Charles A. Jaffe: How do those mutual funds actually work?
Mutual funds are supposed to be a simple way for the common person to invest, but that does not mean the average investor understands the basics of how they work. For proof, check out these questions from the reader mailbag:
Mutual funds are supposed to be a simple way for the common person to invest, but that does not mean the average investor understands the basics of how they work. For proof, check out these questions from the reader mailbag:
Question:
My 401(k) just changed the funds in the plan, and my money was moved from an S&P 500 fund worth about $100 a share to another S&P 500 fund where the shares are worth less than $40. It's supposed to be the same index, so how could the price be so different? Did something bad just happen here?
- Kevin in Whitehall Township, Pa.
Answer:
You've made the mistake of thinking that the price of a mutual fund is as meaningful as the price of a stock. It isn't.
In this case, two index funds tracking the same index are investing in a virtually identical fashion, but they set their price points differently. If we were starting two new funds today and each had $1 million to invest, the price they open at is simply a management decision. Fund A wants cheap shares, so they set a price of $10 a share and have 100,000 shares; Fund B wants a more impressive share price, so it slices the assets into 10,000 shares each valued at $100.
Same amount of money, same investments, different prices. If you invest $1,000, you'd get 100 shares of Fund A or 10 shares of Fund B, but there is no monetary difference. The investment has the same value each way.
If the employer has done the math correctly, the change in 401(k) is mostly cosmetic; focus on the key issues that determine performance - such as the costs you are paying to get exposure to the index - rather than the share price.
Q:
I like it when a company splits its stock. Are there mutual funds that have stock splits?
- Bill in West Palm Beach, Fla.
A:
Share splits in mutual funds are rare, mostly because they are cosmetic and not meaningful.
Consider the example from the question on the index fund shares. Fund B could do a 10-for-1 split, which would turn its $100 shares into $10 shares. Now it's at the same price as Fund A, but that doesn't change its potential for growth or persuade more people to buy in; it is still an index fund, buying into the market, and most investors are buying lump-sum amounts, rather than worrying about trading in "round lots" of 100 shares or more.
Moreover, most people buy funds in lumps; if you set $100 a month into a fund account, a lower share price does not actually make the fund "more affordable," because it is still costing you $100 a month to buy the exact same assets, no matter the net asset value of the fund.
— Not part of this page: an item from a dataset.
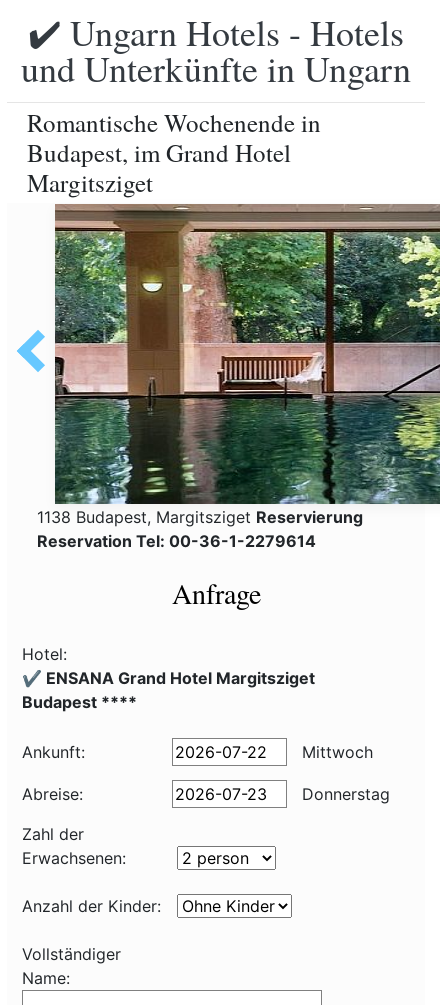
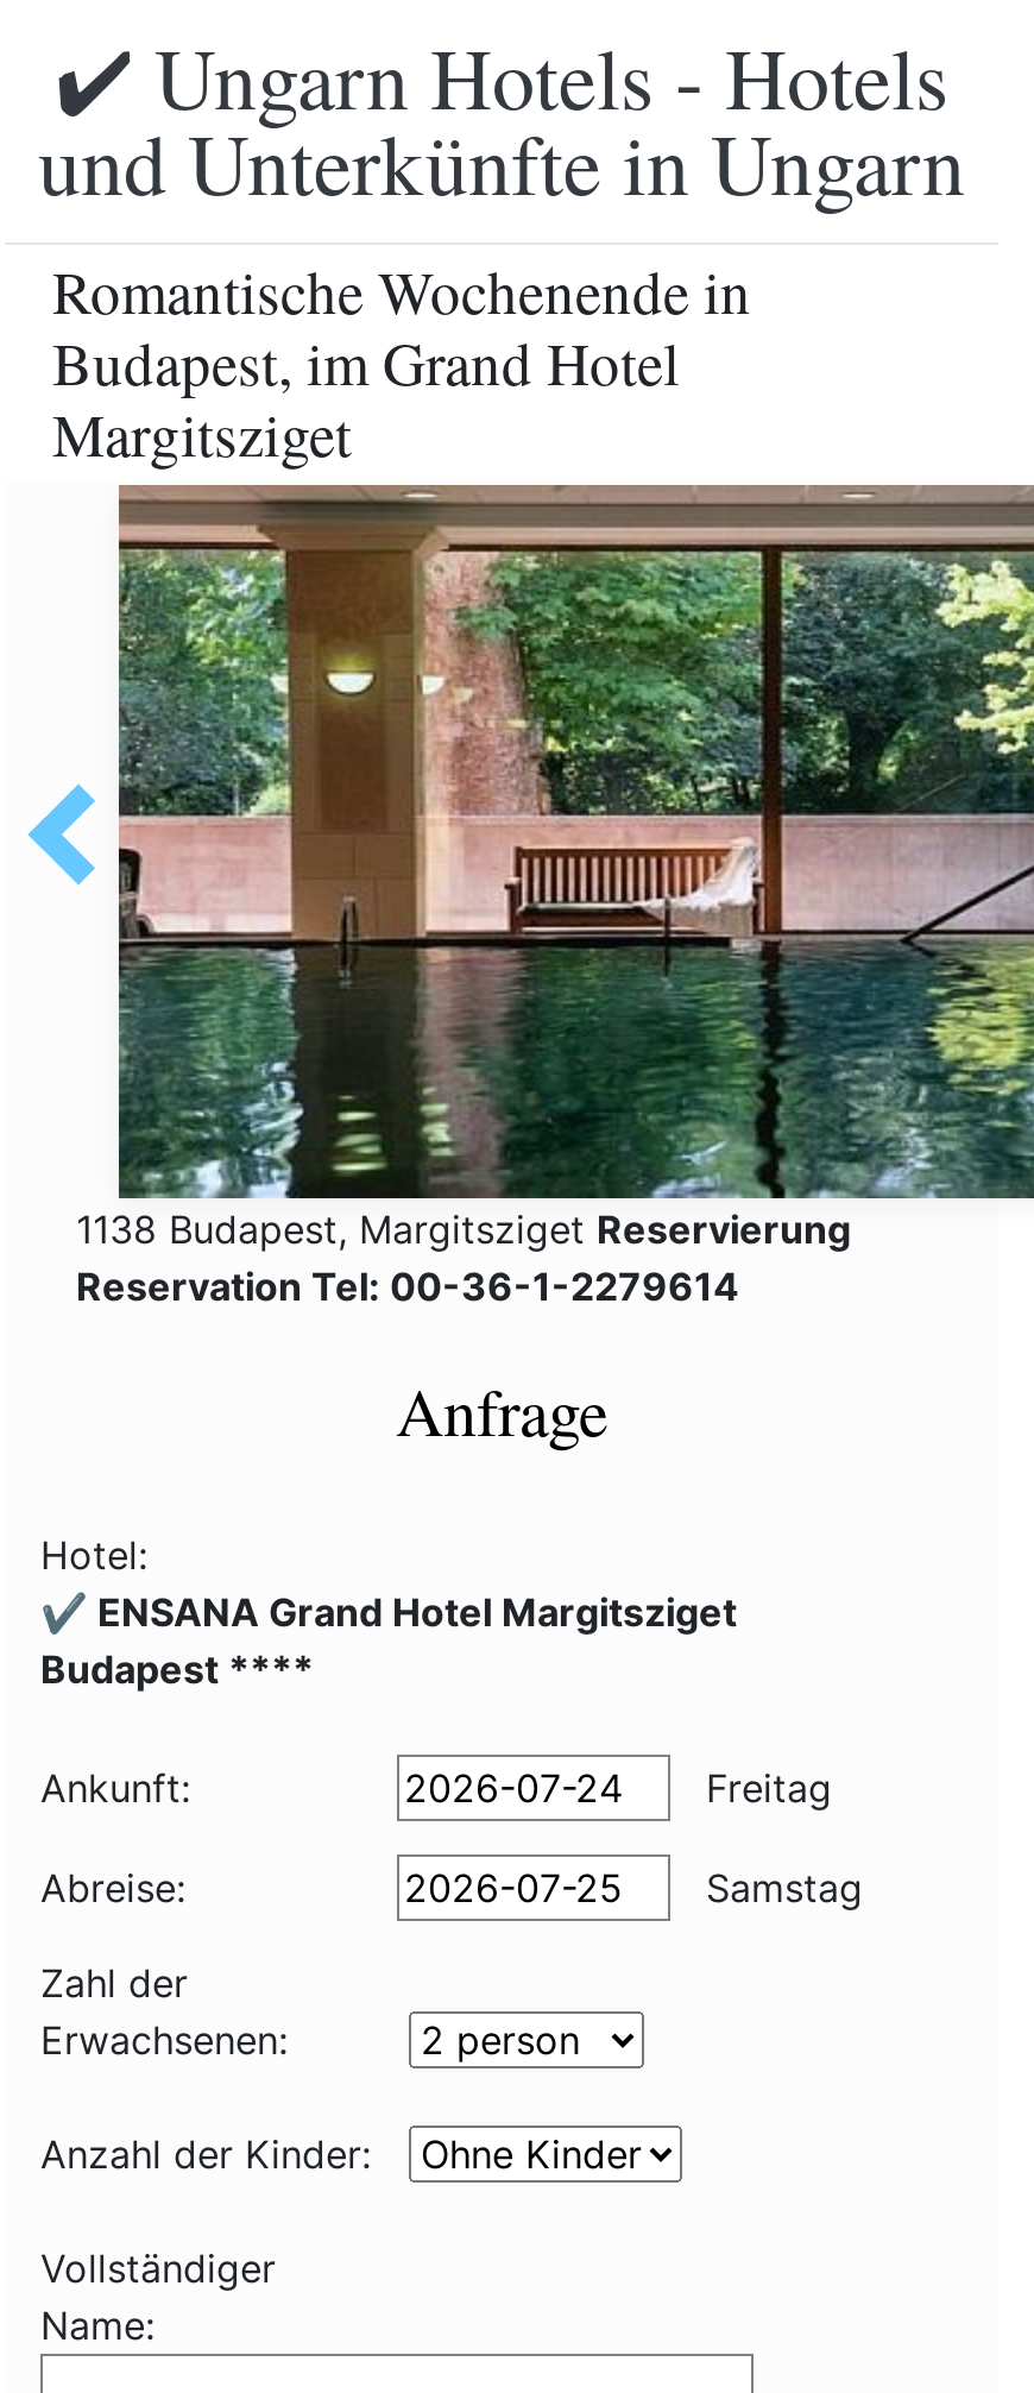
[297,742,373,762] Mittwoch -> [694,1764,832,1812] Freitag
[297,784,390,804] Donnerstag -> [694,1864,863,1912] Samstag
Every now and again a fund will split its shares and hype the news as if it is terrific for shareholders; do not buy the hype, because it is a neutral move, not really positive but with no additional downside, either.
Q:
I own some bonds and some bond funds. I don't understand how a bond fund loses money on some days if it holds good bonds. If I own a good bond and hold it to the end, I know I will make money so long as there is no default. Doesn't it work the same way for funds?
- Charley in Metarie, La.
A:
One key difference between individuals and mutual funds is that you do not have to price your portfolio to sell each and every day. Mutual funds must set a daily price, a process known as "marking to market."
Specifically, every day, the fund must set its price, which involves determining what each security in the portfolio would have been worth if it had been sold at the day's closing price.
So let us say you own a bond, and interest rates rise. Bond prices move opposite interest rates, so when rates rise, bond prices fall. As such, the price you can get for any bond in the portfolio on any given day goes down.
If you hold the same bond and simply ride it out to maturity - assuming no default - you will get paid your expected return. So will the bond fund, if it holds the paper to the end - eventually, the net asset value reflects that things turned out OK - but its net asset value will fluctuate every day.
Your net asset value is moving around, too, but no one is calculating it each day as if you needed to sell.
Q:
Is this a good time to invest in mutual funds?
- Olivia in Tucson, Ariz.
A:
Generally speaking, it's always a good time to invest in funds. Not all mutual funds and not all fund types, mind you, but you should worry less about timing and more about what you get for investing through mutual funds.
Mutual funds were built to provide professional management and diversification at a reasonable cost. If you can get those qualities from a fund - especially if your alternative is high-cost, nondiversified, do-it-yourself portfolio construction - then owning funds makes sense in any market environment.